Несмотря на молодость, я совсем позабыл о женщинах и связанных с ними радостях месяца через два после ареста: то ли от концентрации на тюремной жизни и следствии, то ли от плохой кормежки. Я вообще заметил, что поначалу мужчины в тюрьме говорят о женщинах часто, но затем все реже и реже, и разговоры в основном идут про еду: кто что когда ел и что будет есть, когда выйдет на волю.
В Лефортовской тюрьме было две или три женщины-контролера, но видеть их в полный рост мы не могли, поскольку они не водили нас ни на допросы, ни на прогулки, ни – тем более – в баню (а жаль). Мы видели лишь часть их тел в ладно сидящей гэбэшной форме в проем “кормушки”, когда получали баланду, и некоторые из нас спекулировали относительно их внешности и нарочито громко делились планами по поводу более близкого с ними знакомства. Контролерши, хоть наверняка и слышали эти волнующие беседы в камерах, не удостаивали потенциальных ухажеров вниманием.
Также была женщина-доктор, и лефортовские зэка старались записаться к ней на прием по любому поводу, поскольку она в любую погоду была одета в ОЧЕНЬ короткий белый халат и носила туфли на высоких каблуках. Я был у нее один раз, когда она подписала распоряжение на диету, невнимательно рассмотрев представленные моей мамой медицинские справки. Эта женщина-доктор эманировала неприязнь и неучастие к заключенным; то ли она искренне нас не любила, то ли делала это по долгу службы. Других женщин, за исключением мывших нас в Институте Сербского нянечек-старушек, я не видел уже больше года.
И тут – живые женщины, с которыми будем ехать в одном вагоне. Пиздец.
Зэка продолжали орать, и “столыпин” наполнился их криками, которые я – в силу присущей мне стыдливости – обозначил бы как “предложения карнального свойства”. Женщины отвечали смехом и обещанием всех нас полюбить, не чураясь подробностей. Конвой требовал, чтоб зэка замолчали, и пытался навести порядок, для чего конвоиры принялись бить дубинками по решеткам, но это только добавило к общему шуму и какофонии.
Скоро провели вторую группу из трех зэчек, и уровень энтузиазма прокатился новой волной по и без того воодушевленному “столыпину”. Никто не обращал на угрозы конвоя внимание.
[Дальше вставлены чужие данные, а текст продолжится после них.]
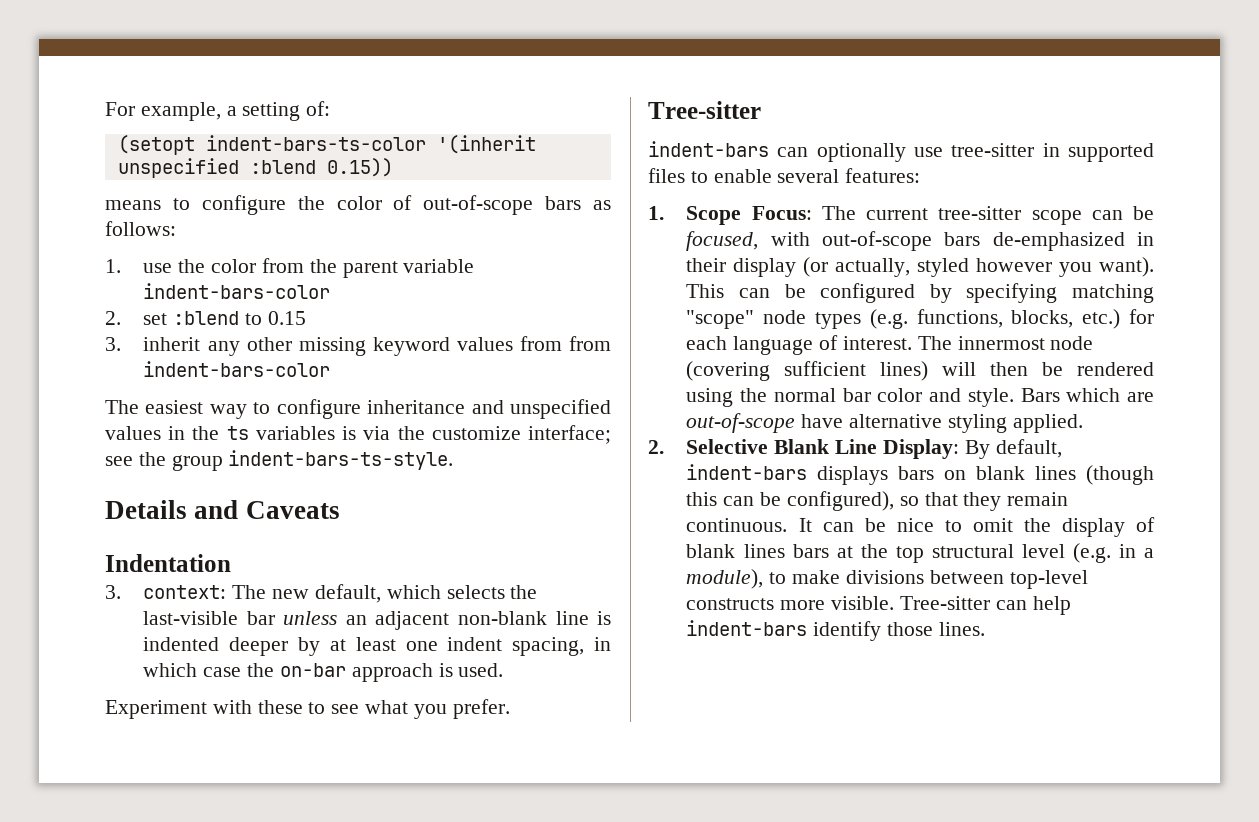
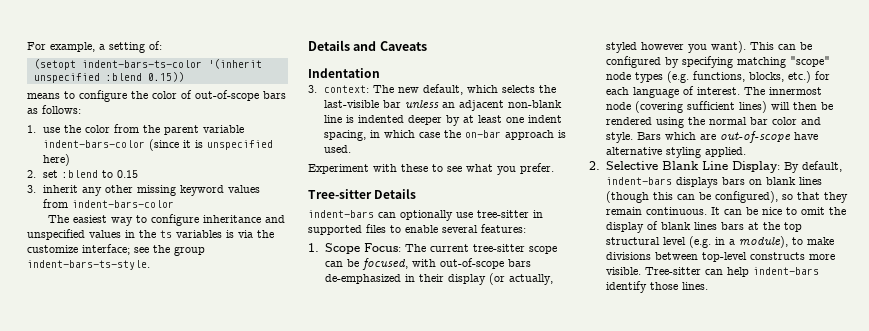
- 1. use the color from the parent variable indent-bars-color
+ 1. use the color from the parent variable indent-bars-color (since it is unspecified here)
- 3. inherit any other missing keyword values from from indent-bars-color
+ 3. inherit any other missing keyword values from indent-bars-color
  Experiment with these to see what you prefer.
- Tree-sitter
+ Tree-sitter Details

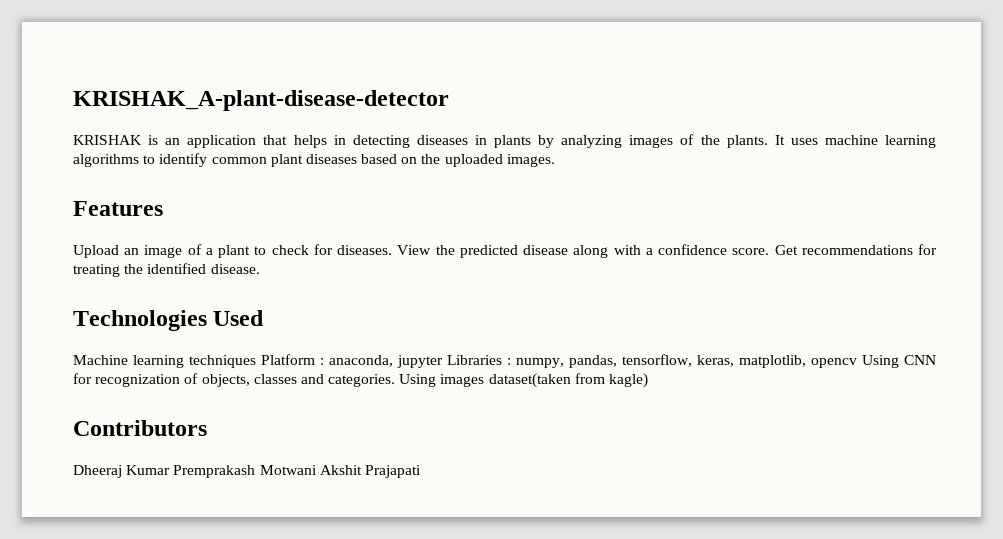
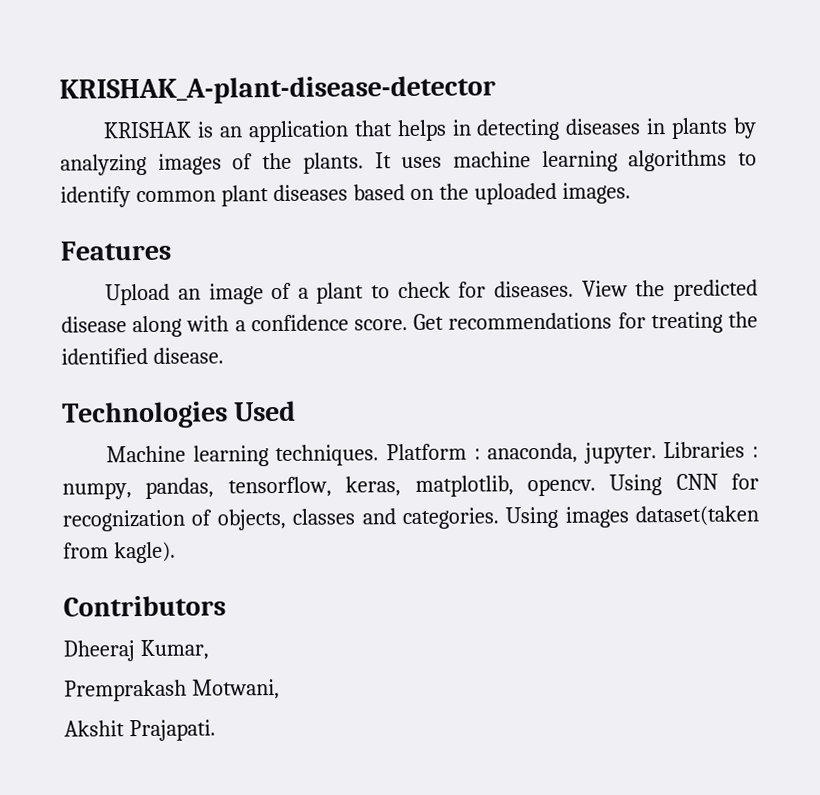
- Machine learning techniques Platform : anaconda, jupyter Libraries : numpy, pandas, tensorflow, keras, matplotlib, opencv Using CNN for recognization of objects, classes and categories.
+ Machine learning techniques. Platform : anaconda, jupyter. Libraries : numpy, pandas, tensorflow, keras, matplotlib, opencv. Using CNN for recognization of objects, classes and categories.
- Using images dataset(taken from kagle)
+ Using images dataset(taken from kagle).
- Dheeraj Kumar Premprakash Motwani Akshit Prajapati
+ Dheeraj Kumar,
+ Premprakash Motwani,
+ Akshit Prajapati.

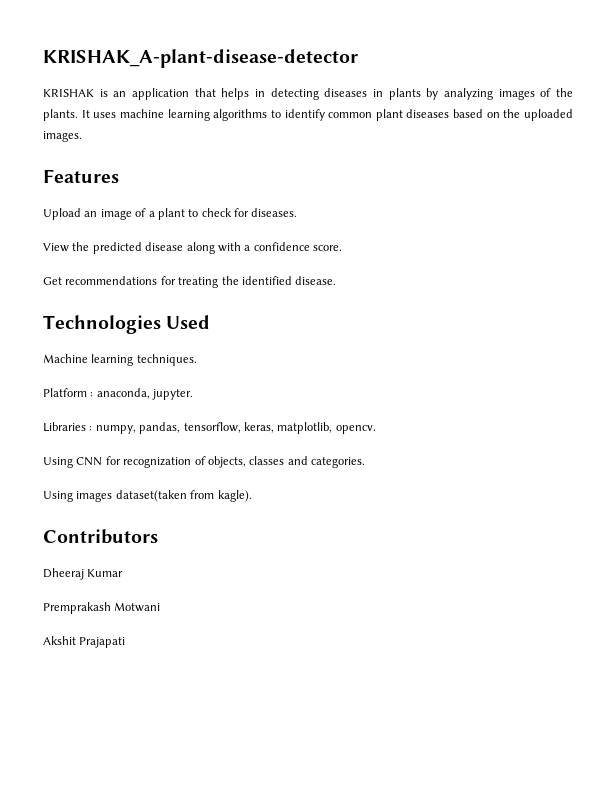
- Upload an image of a plant to check for diseases. View the predicted disease along with a confidence score. Get recommendations for treating the identified disease.
+ Upload an image of a plant to check for diseases.
+ View the predicted disease along with a confidence score.
+ Get recommendations for treating the identified disease.
- Machine learning techniques. Platform : anaconda, jupyter. Libraries : numpy, pandas, tensorflow, keras, matplotlib, opencv. Using CNN for recognization of objects, classes and categories. Using images dataset(taken from kagle).
+ Machine learning techniques.
+ Platform : anaconda, jupyter.
+ Libraries : numpy, pandas, tensorflow, keras, matplotlib, opencv.
+ Using CNN for recognization of objects, classes and categories.
+ Using images dataset(taken from kagle).
- Dheeraj Kumar,
+ Dheeraj Kumar
- Premprakash Motwani,
+ Premprakash Motwani
- Akshit Prajapati.
+ Akshit Prajapati

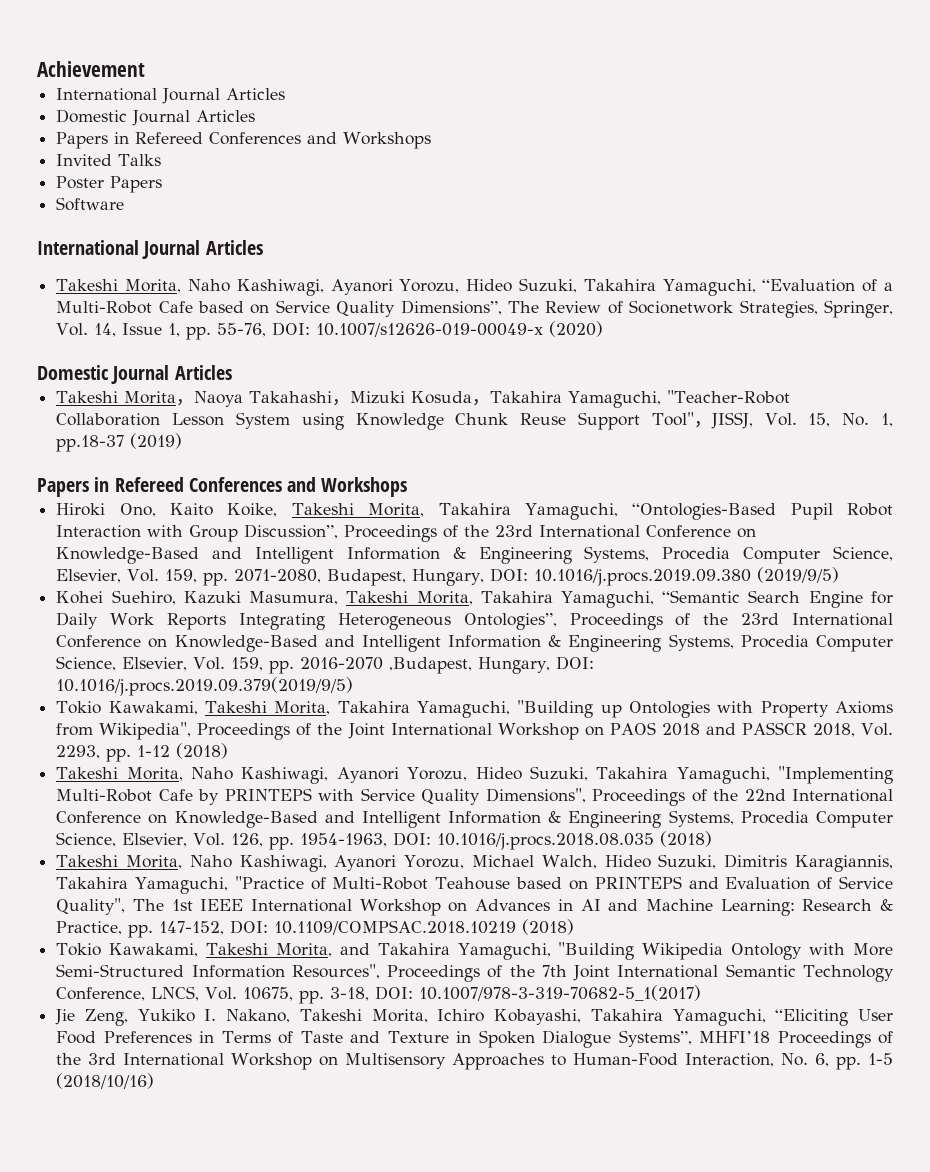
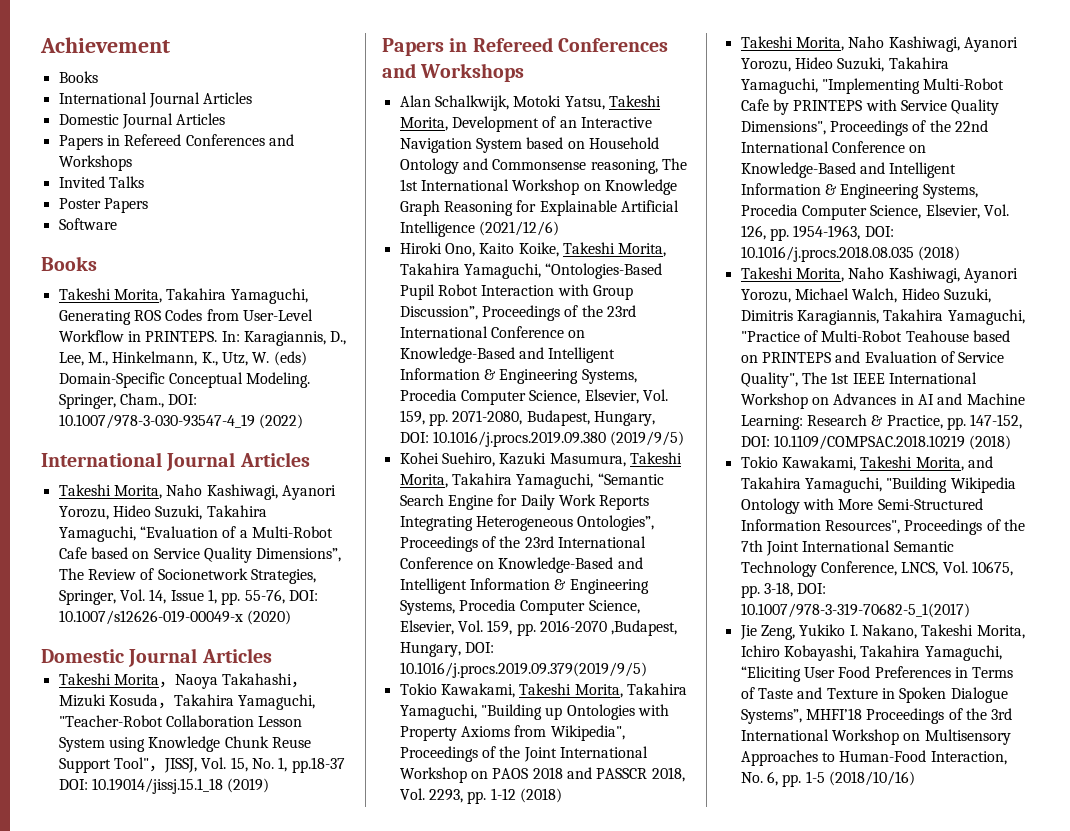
  Achievement
+ Books
  Software
+ Books
+ Takeshi Morita, Takahira Yamaguchi, Generating ROS Codes from User-Level Workflow in PRINTEPS. In: Karagiannis, D., Lee, M., Hinkelmann, K., Utz, W. (eds) Domain-Specific Conceptual Modeling. Springer, Cham., DOI: 10.1007/978-3-030-93547-4_19 (2022)
- Takeshi Morita，Naoya Takahashi，Mizuki Kosuda，Takahira Yamaguchi, "Teacher-Robot Collaboration Lesson System using Knowledge Chunk Reuse Support Tool"，JISSJ, Vol. 15, No. 1, pp.18-37 (2019)
+ Takeshi Morita，Naoya Takahashi，Mizuki Kosuda，Takahira Yamaguchi, "Teacher-Robot Collaboration Lesson System using Knowledge Chunk Reuse Support Tool"，JISSJ, Vol. 15, No. 1, pp.18-37 DOI: 10.19014/jissj.15.1_18 (2019)
+ Alan Schalkwijk, Motoki Yatsu, Takeshi Morita, Development of an Interactive Navigation System based on Household Ontology and Commonsense reasoning, The 1st International Workshop on Knowledge Graph Reasoning for Explainable Artificial Intelligence (2021/12/6)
Конвой не очень старался прекратить любовные излияния заключенных: они должны были “растасовать” новых этапников, набив “столыпин”, как бочку с огурцами.
Ко мне посадили четверых заключенных, так что теперь нас в “тройнике” ехало пятеро. Двое только закончили двухлетний срок в Чистопольской “крытке” и “шли” обратно в зоны, двое других не так запомнились, кроме того, что один из них “чалился” по 102-й – “Умышленное убийство” – и, будучи рецидивистом, “шел” на тринадцать лет “строгача”. Был он молодой и глупый парень, который при ограблении квартиры убил несвоевременно вернувшуюся хозяйку, скорее от неожиданности, чем по злому умыслу. “Крытники” же, особенно один из них – Коля Фрунзенский, – запомнились хорошо.
Сразу скажу про второго: азербайджанец Фуад, лет сорока, все больше молчал – оттого что доходил. Он был очень слаб, все время лежал на уступленной мною нижней полке и мало участвовал в разговорах. Его соратник по Чистополю Коля Фрунзенский рассказал, что Фуада гнобили в “крытке”, все время “закрывали” в ШИЗО, били, пытали и прочее.
Сам Фуад ничего не рассказывал, почти не ел и мало курил. Коля, который о нем заботился, настоял, чтобы Фуад попил чай с растолченной в нем карамелью – глюкоза! Фуад послушался, и его тут же вырвало на пол. Было видно, что жить ему оставалось недолго. Коля надеялся, что на следующей остановке Фуада отправят “на крест” – в медсанчасть, но надеялся не очень: понимал, что Фуад на хер никому не нужен и спасать его никто не будет. Да и сам Фуад это понимал и готовился умереть. Он не сдался ментам, но сдался слабости и болезни. Свет жизни в нем еле теплился, и Фуад терпеливо ждал, пока тот потухнет.
Коля Фрунзенский – наполовину киргиз, наполовину еврей, из интеллигентной семьи – был, наоборот, полон воли и животной жажды жизни. Он сидел с подростковых лет, в первый раз – по “бакланке”, то есть за хулиганство, затем “поднялся” с “малолетки” на “взрослую” зону, и тюремная жизнь – “по понятиям”, пропитанная жесткими установлениями, основанными на принципах неподчинения “хозяину” и “хозяйскому” закону, жизнь “по черному ходу” стала сутью его существования: преступление было для него пре-ступлением гнетущего порядка сверху, запрета, который он дерзнул преступить.